> Exercise requirements:
What lines in the entries below contain the word "Club"? Copy all of them.

> Supplied data:
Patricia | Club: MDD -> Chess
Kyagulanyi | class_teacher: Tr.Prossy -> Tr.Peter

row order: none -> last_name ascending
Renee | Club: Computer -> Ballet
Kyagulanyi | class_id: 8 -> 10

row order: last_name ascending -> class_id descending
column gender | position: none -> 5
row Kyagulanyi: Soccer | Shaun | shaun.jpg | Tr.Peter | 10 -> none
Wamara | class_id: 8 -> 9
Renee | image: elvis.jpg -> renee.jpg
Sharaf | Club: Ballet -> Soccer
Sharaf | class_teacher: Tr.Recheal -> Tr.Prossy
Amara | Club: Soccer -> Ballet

...

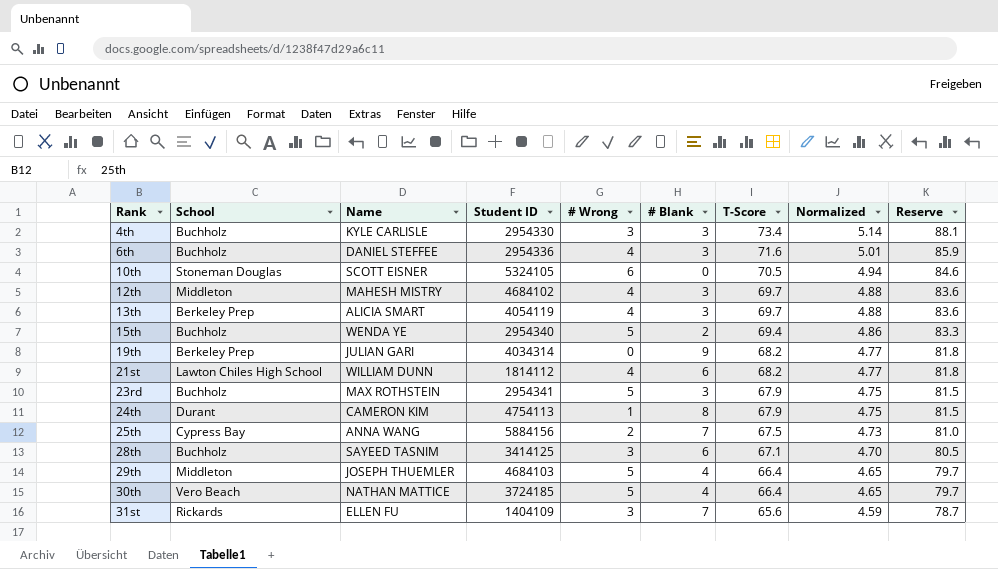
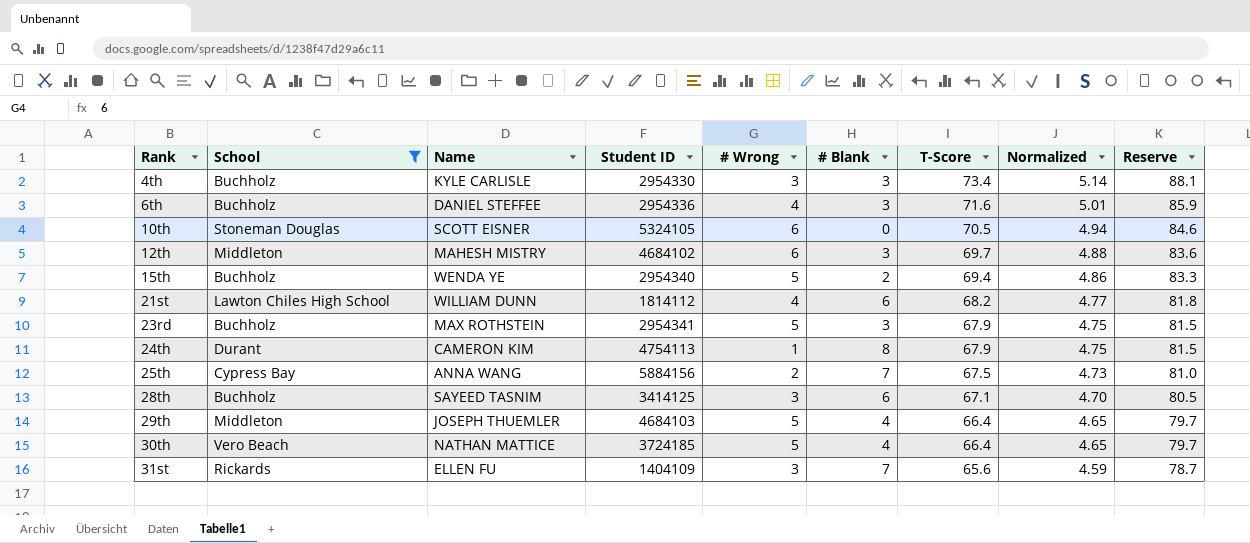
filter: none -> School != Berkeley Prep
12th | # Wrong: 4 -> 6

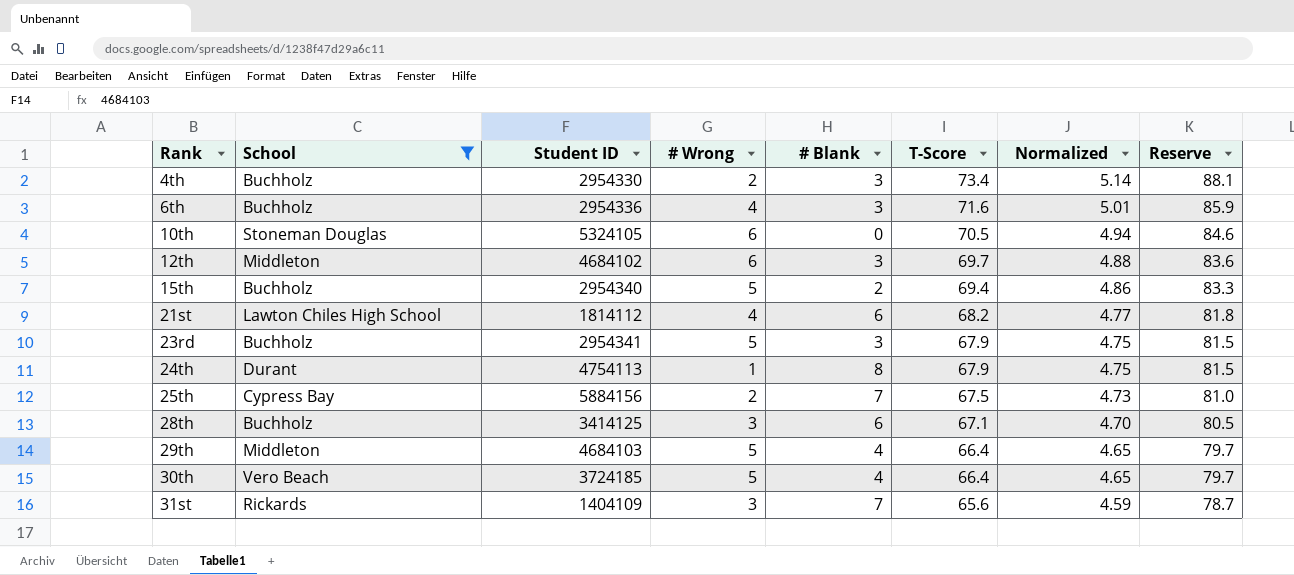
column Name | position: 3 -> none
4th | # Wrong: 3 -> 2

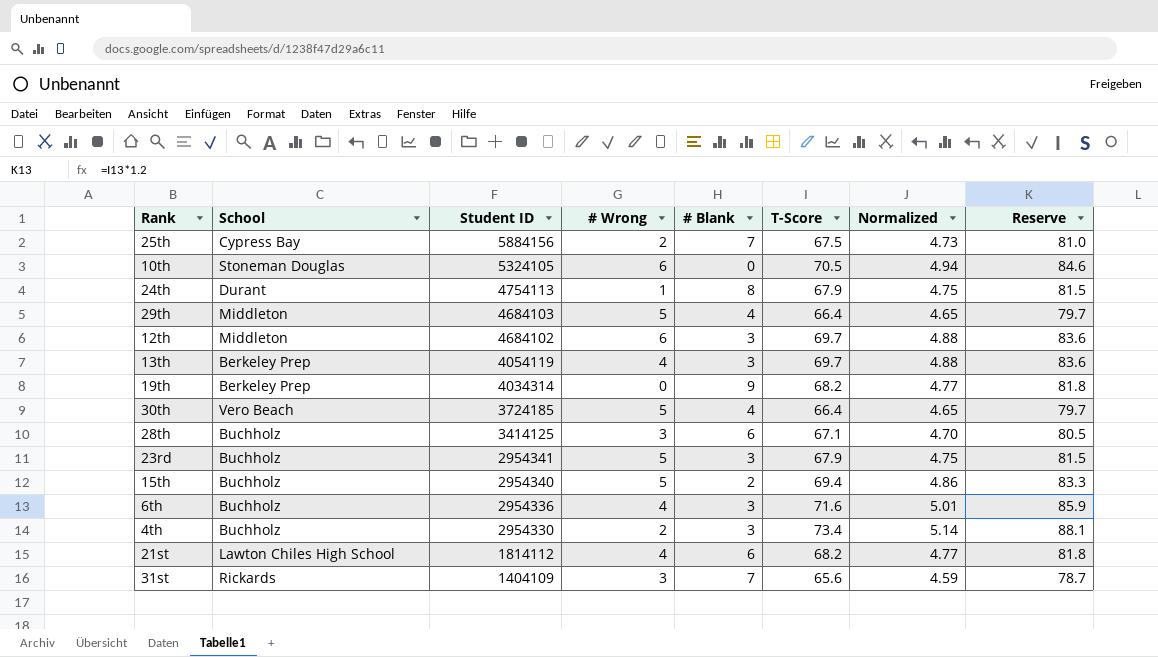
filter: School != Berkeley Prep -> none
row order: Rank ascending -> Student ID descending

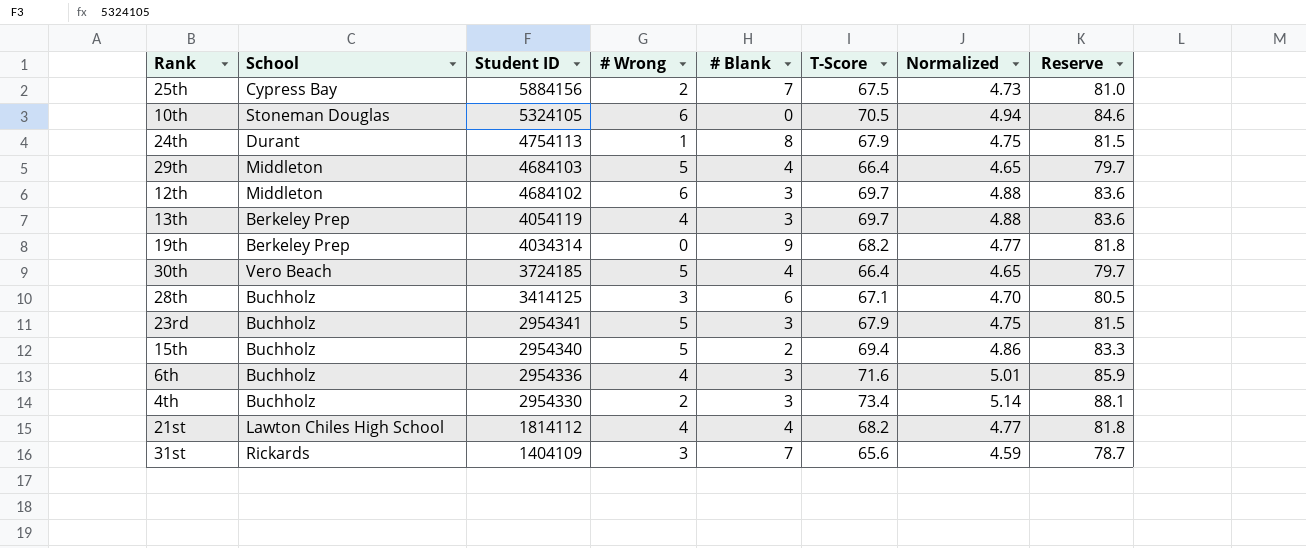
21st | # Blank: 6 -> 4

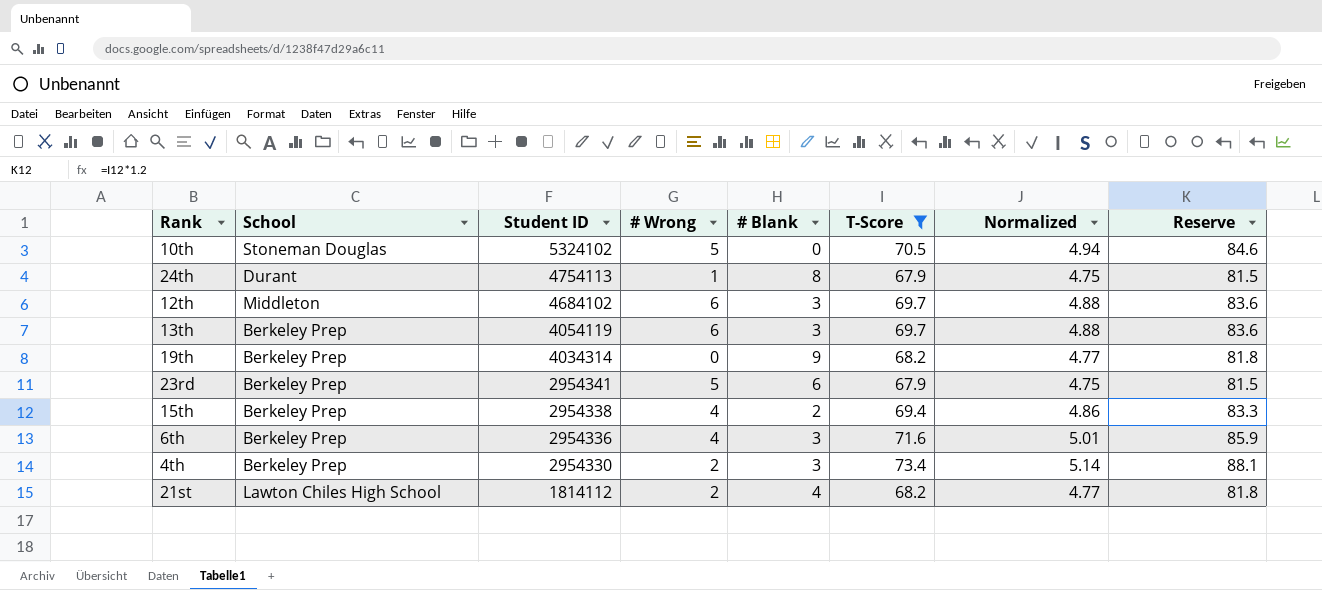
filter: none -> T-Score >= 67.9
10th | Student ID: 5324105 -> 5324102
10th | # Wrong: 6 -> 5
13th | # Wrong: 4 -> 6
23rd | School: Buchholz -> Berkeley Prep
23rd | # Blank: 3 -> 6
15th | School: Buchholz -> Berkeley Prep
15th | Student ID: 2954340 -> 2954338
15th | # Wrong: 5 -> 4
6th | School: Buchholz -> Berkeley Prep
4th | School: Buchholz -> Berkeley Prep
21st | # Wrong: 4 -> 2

> Answer space:
Patricia | Club: MDD -> Chess
Renee | Club: Computer -> Ballet
Sharaf | Club: Ballet -> Soccer
Amara | Club: Soccer -> Ballet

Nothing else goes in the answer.